§ **Instructions for the task**
Using the records below, filter out every line that lacks "innocence" and copy the rest.

(Modification records)
+ + + +
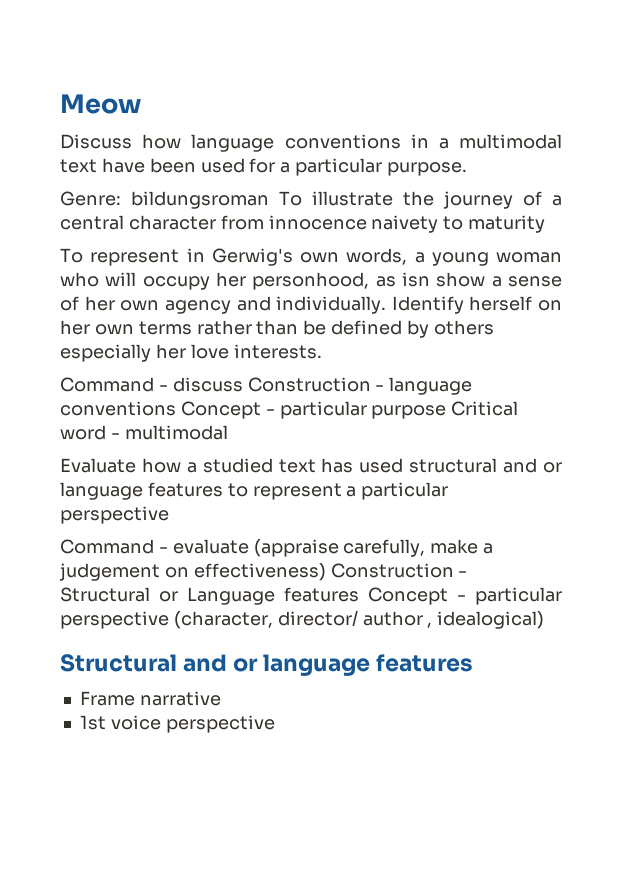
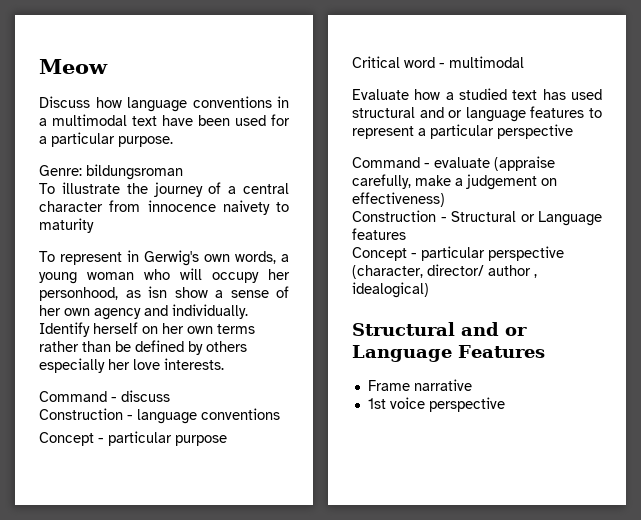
- Genre: bildungsroman To illustrate the journey of a central character from innocence naivety to maturity
+ Genre: bildungsroman
+ To illustrate the journey of a central character from innocence naivety to maturity
- Command - discuss Construction - language conventions Concept - particular purpose Critical word - multimodal
+ Command - discuss
+ Construction - language conventions
+ Concept - particular purpose
+ Critical word - multimodal
- Command - evaluate (appraise carefully, make a judgement on effectiveness) Construction - Structural or Language features Concept - particular perspective (character, director/ author , idealogical)
+ Command - evaluate (appraise carefully, make a judgement on effectiveness)
+ Construction - Structural or Language features
+ Concept - particular perspective (character, director/ author , idealogical)
- Structural and or language features
+ Structural and or Language Features

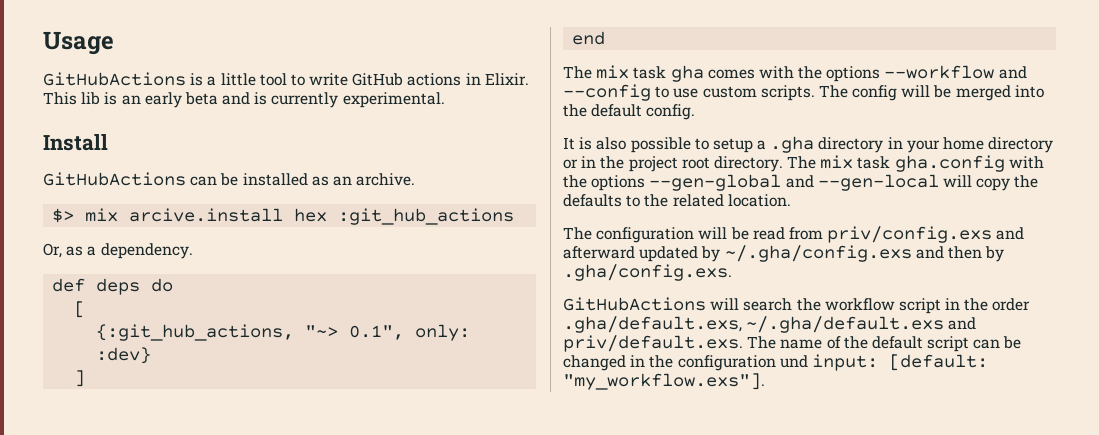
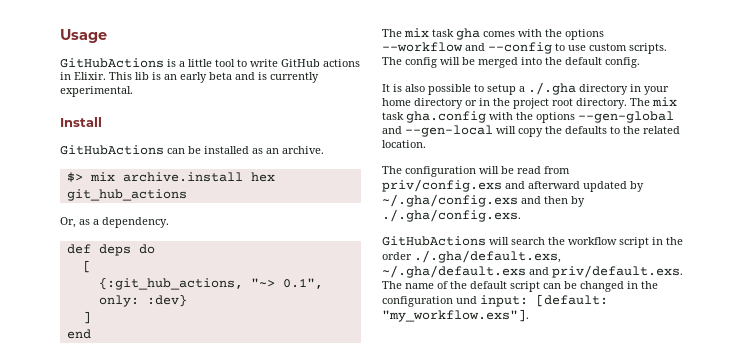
- $> mix arcive.install hex :git_hub_actions
+ $> mix archive.install hex git_hub_actions
- It is also possible to setup a .gha directory in your home directory or in the project root directory.
+ It is also possible to setup a ./.gha directory in your home directory or in the project root directory.
- The configuration will be read from priv/config.exs and afterward updated by ~/.gha/config.exs and then by .gha/config.exs.
+ The configuration will be read from priv/config.exs and afterward updated by ~/.gha/config.exs and then by ./.gha/config.exs.
- GitHubActions will search the workflow script in the order .gha/default.exs, ~/.gha/default.exs and priv/default.exs. The name of the default script can be changed in the configuration und input: [default: "my_workflow.exs"].
+ GitHubActions will search the workflow script in the order ./.gha/default.exs, ~/.gha/default.exs and priv/default.exs. The name of the default script can be changed in the configuration und input: [default: "my_workflow.exs"].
+ + + +
§ **Response**
- Genre: bildungsroman To illustrate the journey of a central character from innocence naivety to maturity
+ To illustrate the journey of a central character from innocence naivety to maturity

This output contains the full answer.